About five miles west of Belews Creek, Love’s Methodist Church once stood in what is now the southwest outskirts of the community called Walkertown. The only reminder of the church is the surviving cemetery situated on the lands owned first possibly by John Love and then certainly by his son James. Looking into the records of the Moravian Church, I found numerous entries concerning the Methodists and requests to use the Moravian Meeting Houses. Two entries follow:
1788 Salem Diary, page 2266, Records of the Moravians in North Carolina.
April 12. Easter.
At five o’clock the congregation gathered in the Saal, and after the usual greeting went into procession to God’s Acre. The weather was fine.
Twenty-three Methodist preachers passed through on Good Friday on their way to Mr. McKnight’s to hold a Church Meeting as they call their conference, and stopped today on their return trip.
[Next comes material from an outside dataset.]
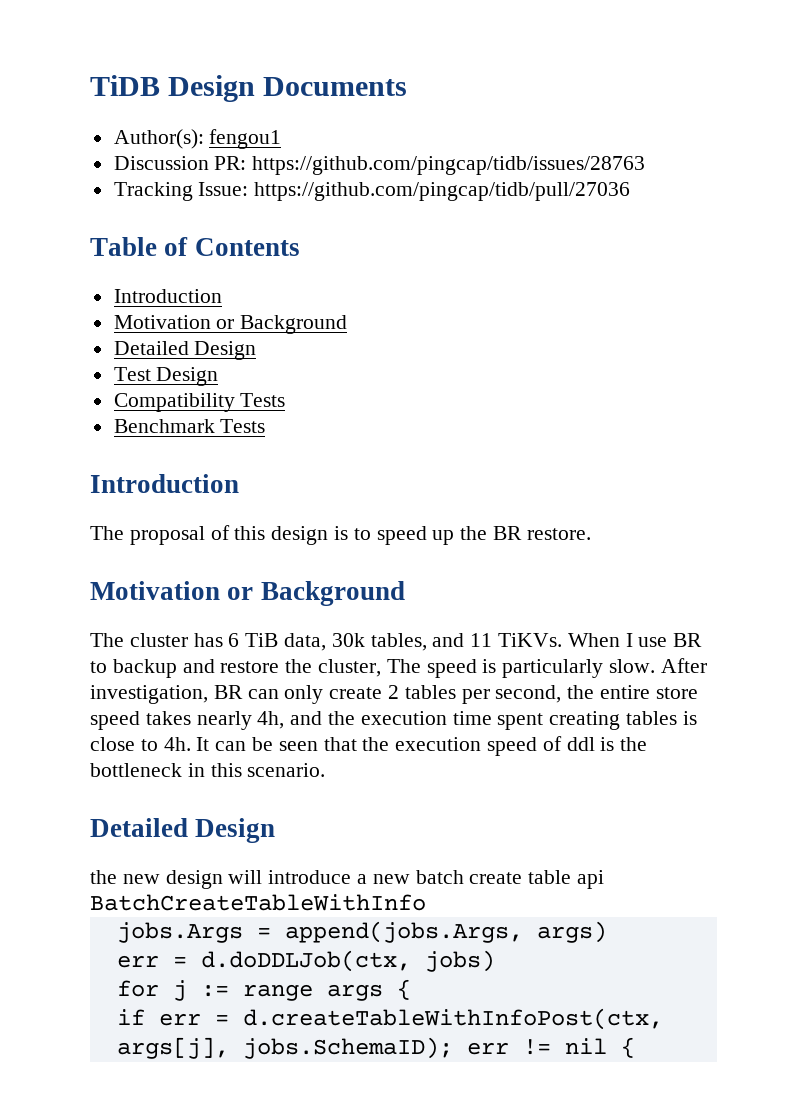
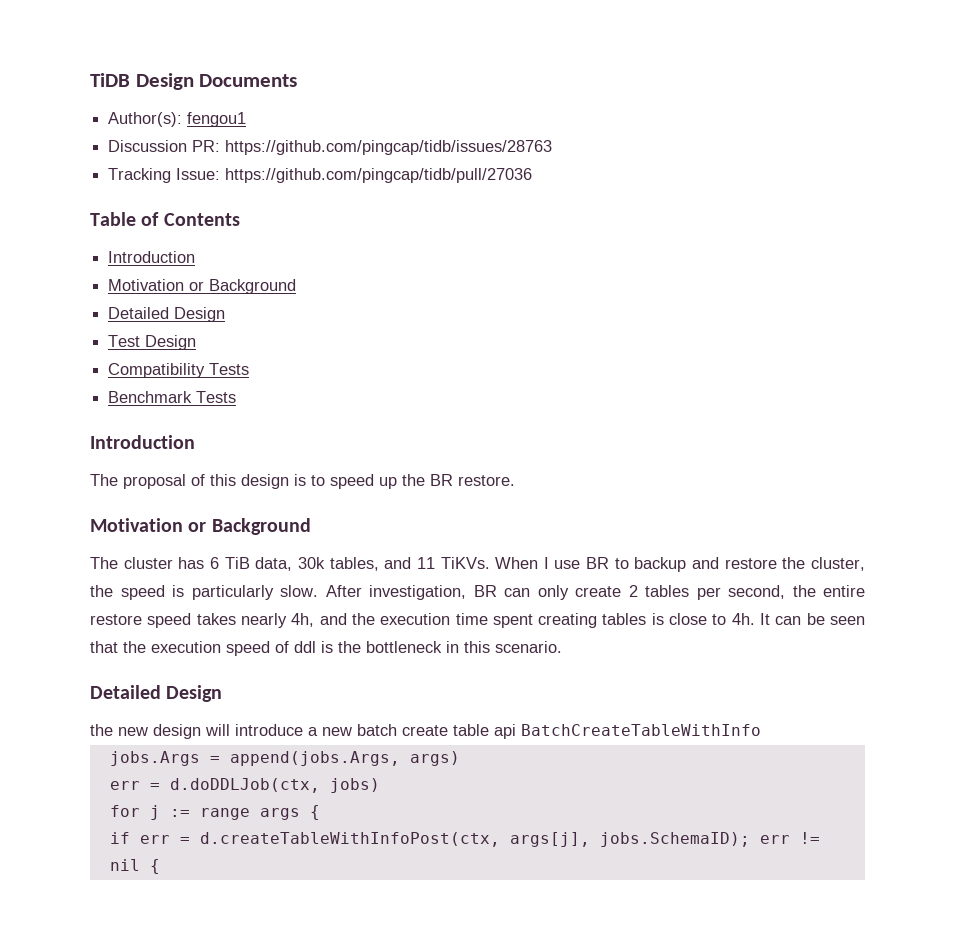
- When I use BR to backup and restore the cluster, The speed is particularly slow.
+ When I use BR to backup and restore the cluster, the speed is particularly slow.
- After investigation, BR can only create 2 tables per second, the entire store speed takes nearly 4h, and the execution time spent creating tables is close to 4h.
+ After investigation, BR can only create 2 tables per second, the entire restore speed takes nearly 4h, and the execution time spent creating tables is close to 4h.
The meeting had been called by Mr. Coke, who recently came from England to make a visitation among the Methodists in North Carolina. During the meeting seven deacons were ordained. They say that in addition to this church order, which is the lowest, they have elders (presbyters) and bishops. Mr. Coke claims to be a bishop, and this is confirmed by Mr. Astley, the leading preacher and superintendent among the Methodists here. From here Mr. Coke goes to Virginia, where he has called a meeting and will make a visitation; and he will continue his work through all the states as far as New England. The Methodists make such visitations here and there each year. This Mr. Coke was on a visitation last year to their mission in Antigua, as he told Br. Bagge during a friendly conversation. (They count 28,000 Negroes as belonging to their mission.) Mr. Boxter went a year ago to St. Vincent to found a Methodist mission there. Our Nachrichten mentioned him as having found it difficult in Antigua to discharge the functions of an ordained minister, although he had received written ordination from England. Mr. Coke knew about our Negro mission in Antigua, spoke kindly of the Brethren, and remembered with pleasure that Br. Marshall once showed him around our town here.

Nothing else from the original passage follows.